Recovery of walking function is a primary goal and focus of rehabilitation for individuals with incomplete spinal cord injuries (ISCIs) [1]. To walk safely within the home and community, individuals must generate a basic stepping pattern and also modify one’s gait pattern to changing environmental demands (e.g., obstacles, speed changes) and task goals [2]. Locomotor training (LT) is an established gait rehabilitation approach for improving walking function in individuals with ISCIs [3,4,5]. However, this approach emphasizes practice of a basic stepping pattern and the majority of studies have focused outcomes on '‘steady state’' walking conditions [6]. Few reports of individuals with ISICs have addressed retraining of gait adaptations necessary for walking in varied environments—walking adaptability.

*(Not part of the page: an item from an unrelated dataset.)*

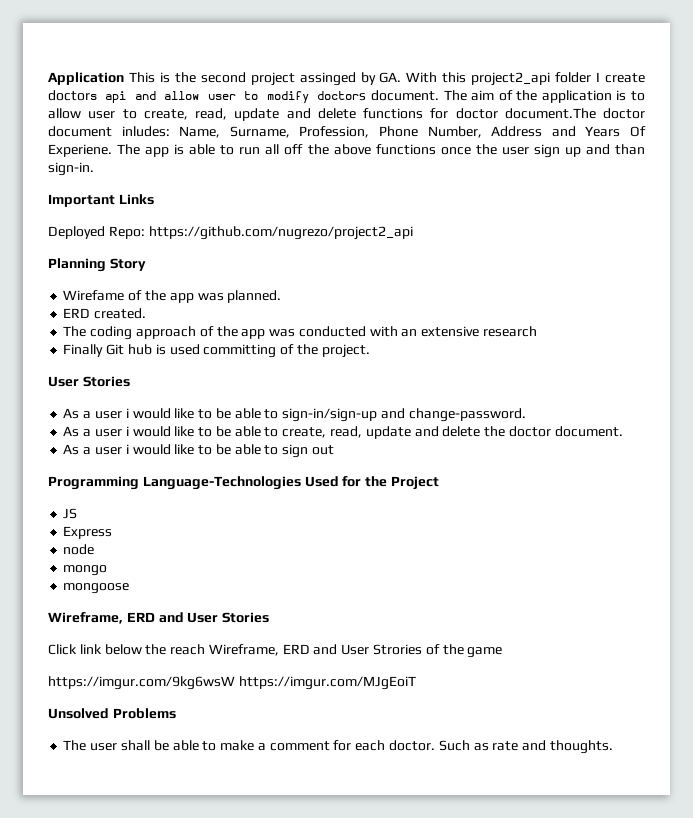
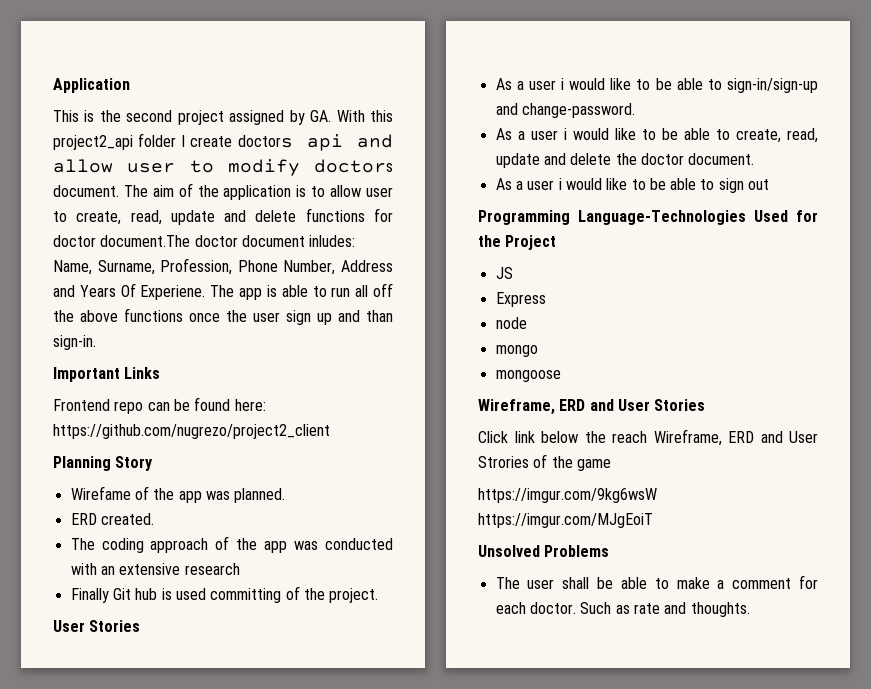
(124, 78) none -> (130, 85) //
[299,72,356,86] assinged -> [229,110,285,125] assigned
[48,226,413,240] Deployed Repo: https://github.com/nugrezo/project2_api -> [53,397,266,414] [53,424,330,439] Frontend repo can be found here: https://github.com/nugrezo/project2_client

In our search of the literature, only two reports have focused on strategies for retraining gait adaptability skills following ISCI [7, 8]. In a case series of four adults with ISCIs, Musselman et al. (2009) compared overground skill training that included walking on different surfaces, varying environments, and walking with a secondary task such as carrying an object, to training that focused on '‘steady state’' treadmill walking with body weight support. Participants improved following both forms of training and the skill training was reported to be as effective as the treadmill-based intervention [7]. Subsequently, Yang and colleagues [8] conducted a clinical trial to compare outcomes following overground training with visually-guided tasks such as stepping over obstacles and on targets ('‘precision’' training) to treadmill-based '‘endurance’' training. Although individuals demonstrated improvements following both types of training, the greatest gains in walking speed and endurance were achieved following rehabilitation involving repetitive stepping practice on a treadmill. Interestingly, the authors reported that repetitive treadmill stepping involved speeds and step counts three-times faster and greater during each session than during overground training [8]. These differences in speeds and amount of practice (i.e., dosage) were likely important factors in the study outcomes since it is well-established that amount of practice is critical for inducing motor re-learning and plasticity [9, 10]. Additionally, stepping speed is an important training parameter since faster speeds induce greater and more reciprocal lower extremity muscle activation during treadmill walking in adults with SCI [11] and training at higher speeds is associated with improvements in treadmill walking speed [12]. Thus, it may be a detrimental trade-off if dosage and intensity are compromised when adaptability tasks are incorporated into gait rehabilitation.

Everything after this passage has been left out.